Single-cell analysis of the Na channel transcripts

To further characterize Na channel expression the mRNA present in individually harvested small and large DRG neurons was quantitatively measured using real-time PCR. The number of mRNA copies present in the cell lysates was obtained by comparing the cutoff cycle (Ct) values of the samples with those of known cDNA standards (Methods).

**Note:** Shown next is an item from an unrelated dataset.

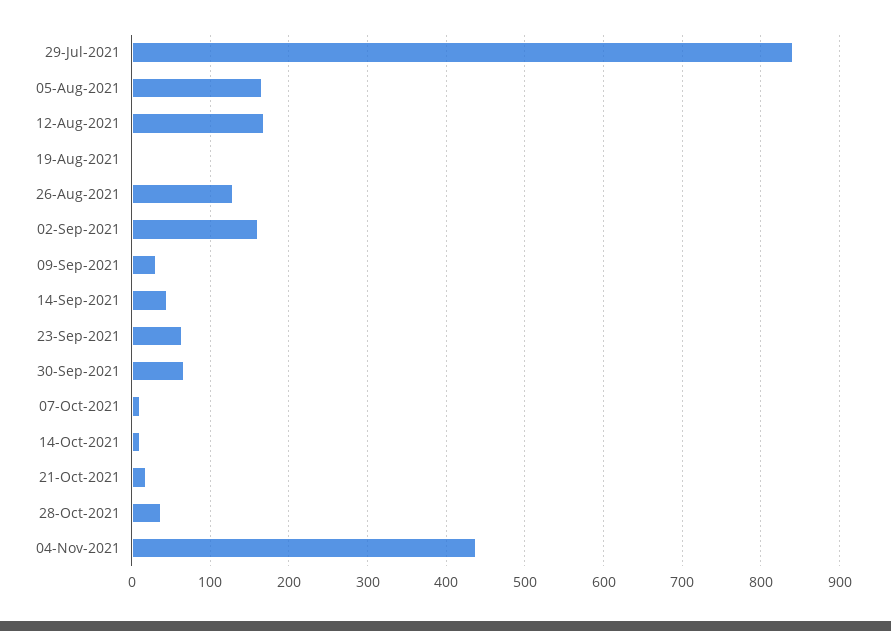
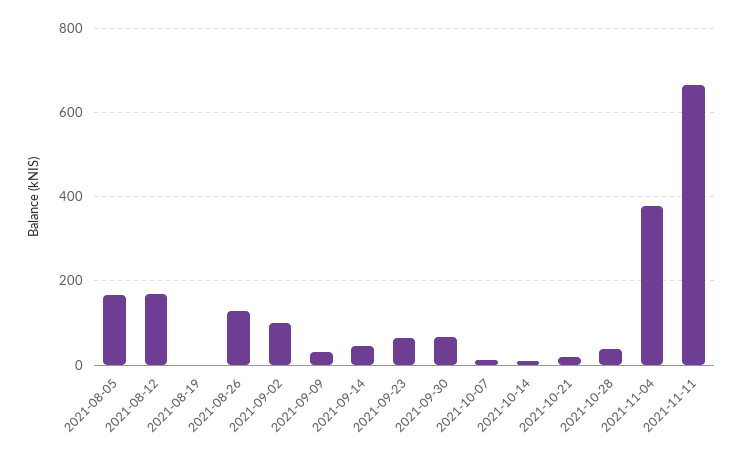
29-Jul-2021: 840 -> none
02-Sep-2021: 160 -> 100
04-Nov-2021: 440 -> 380
2021-11-11: none -> 660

Figure 4A compares the mRNA expression (copies/neuron) of small- (<25 µm) and large-diameter (>30 µm) neurons. Small neurons expressed mRNA encoding for both TTX-S (Nav1.7) and TTX-R (Nav1.8, Nav1.9) Na channels. Transcripts encoding for several other TTX-S isoforms (Nav1.1, Nav1.2, Nav1.6) were also detected in the small neurons but were present at comparatively low levels suggesting that Nav1.7 is the predominant TTX-S Na channel expressed in this population. The prevalent expression of Nav1.7, Nav1.8 and Nav1.9 channels is consistent with electrophysiology showing that small-diameter neurons express a combination of TTX-S and TTX-R Na currents (Figure 1). This contrasted with the large-diameter neurons that displayed prominent TTX-S Na current (Figure 1) and expressed mRNA encoding for the TTX-S (Nav1.1, Nav1.6, Nav1.7) isoforms (Table 1). Paradoxically, these large neurons also displayed high levels of Nav1.8 mRNA (Figure 4A) despite the absence of TTX-R Na current in the vast majority (80%) of these neurons. The expression of TTX-R Na channels in a subpopulation of the large neurons is examined in more detail in the next section.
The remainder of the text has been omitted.